* **Aim of the task**
Pictures are to be left out, and only the lines from the one containing "column name: Count -> Count (v2)" through the last line of the data are to be returned exactly.

* **Change listing data**
[Start of section]
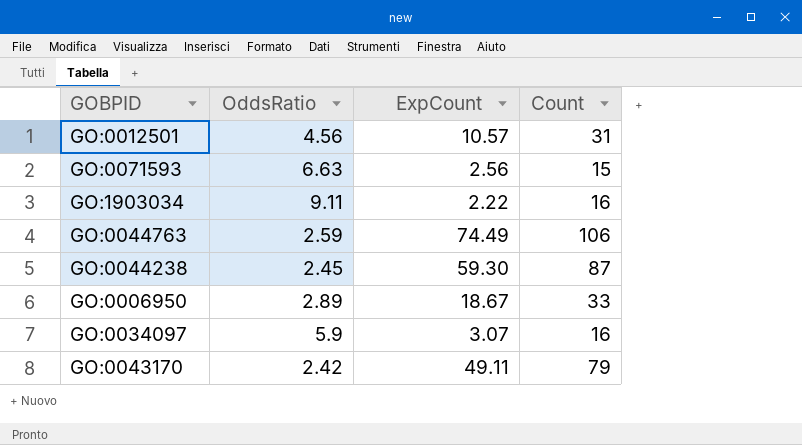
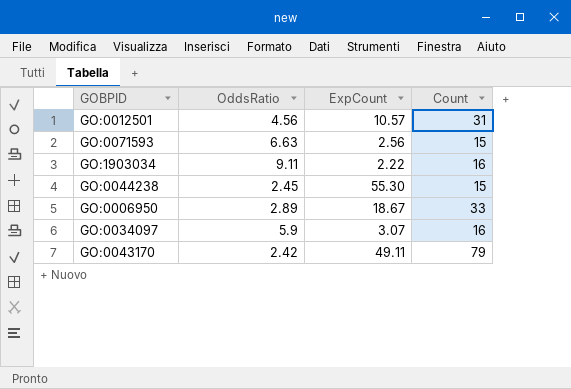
row GO:0044763: 2.59 | 74.49 | 106 -> none
GO:0044238 | ExpCount: 59.30 -> 55.30
GO:0044238 | Count: 87 -> 15

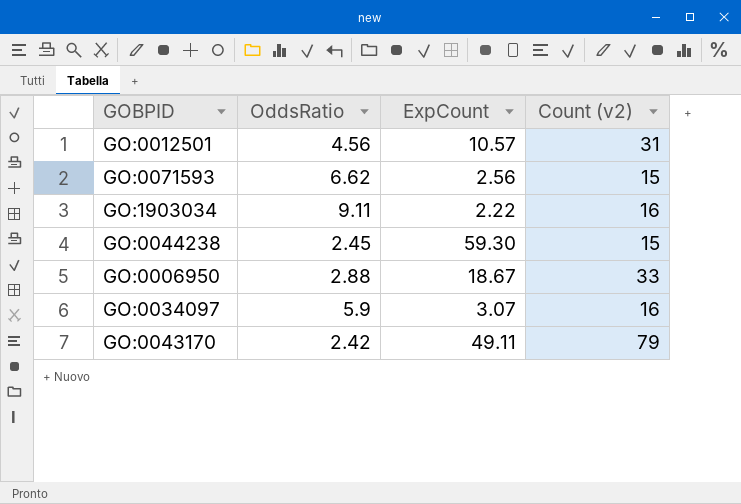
column name: Count -> Count (v2)
GO:0071593 | OddsRatio: 6.63 -> 6.62
GO:0044238 | ExpCount: 55.30 -> 59.30
GO:0006950 | OddsRatio: 2.89 -> 2.88

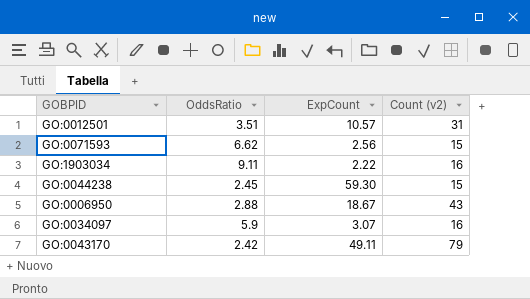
GO:0012501 | OddsRatio: 4.56 -> 3.51
GO:0006950 | Count (v2): 33 -> 43

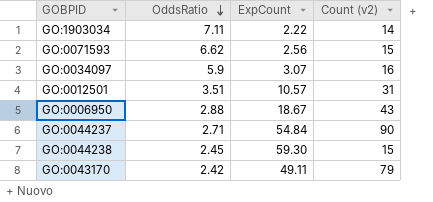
row order: none -> OddsRatio descending
GO:1903034 | OddsRatio: 9.11 -> 7.11
GO:1903034 | Count (v2): 16 -> 14
row GO:0044237: none -> 2.71 | 54.84 | 90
[End of section]
* **Task response**
column name: Count -> Count (v2)
GO:0071593 | OddsRatio: 6.63 -> 6.62
GO:0044238 | ExpCount: 55.30 -> 59.30
GO:0006950 | OddsRatio: 2.89 -> 2.88

GO:0012501 | OddsRatio: 4.56 -> 3.51
GO:0006950 | Count (v2): 33 -> 43

row order: none -> OddsRatio descending
GO:1903034 | OddsRatio: 9.11 -> 7.11
GO:1903034 | Count (v2): 16 -> 14
row GO:0044237: none -> 2.71 | 54.84 | 90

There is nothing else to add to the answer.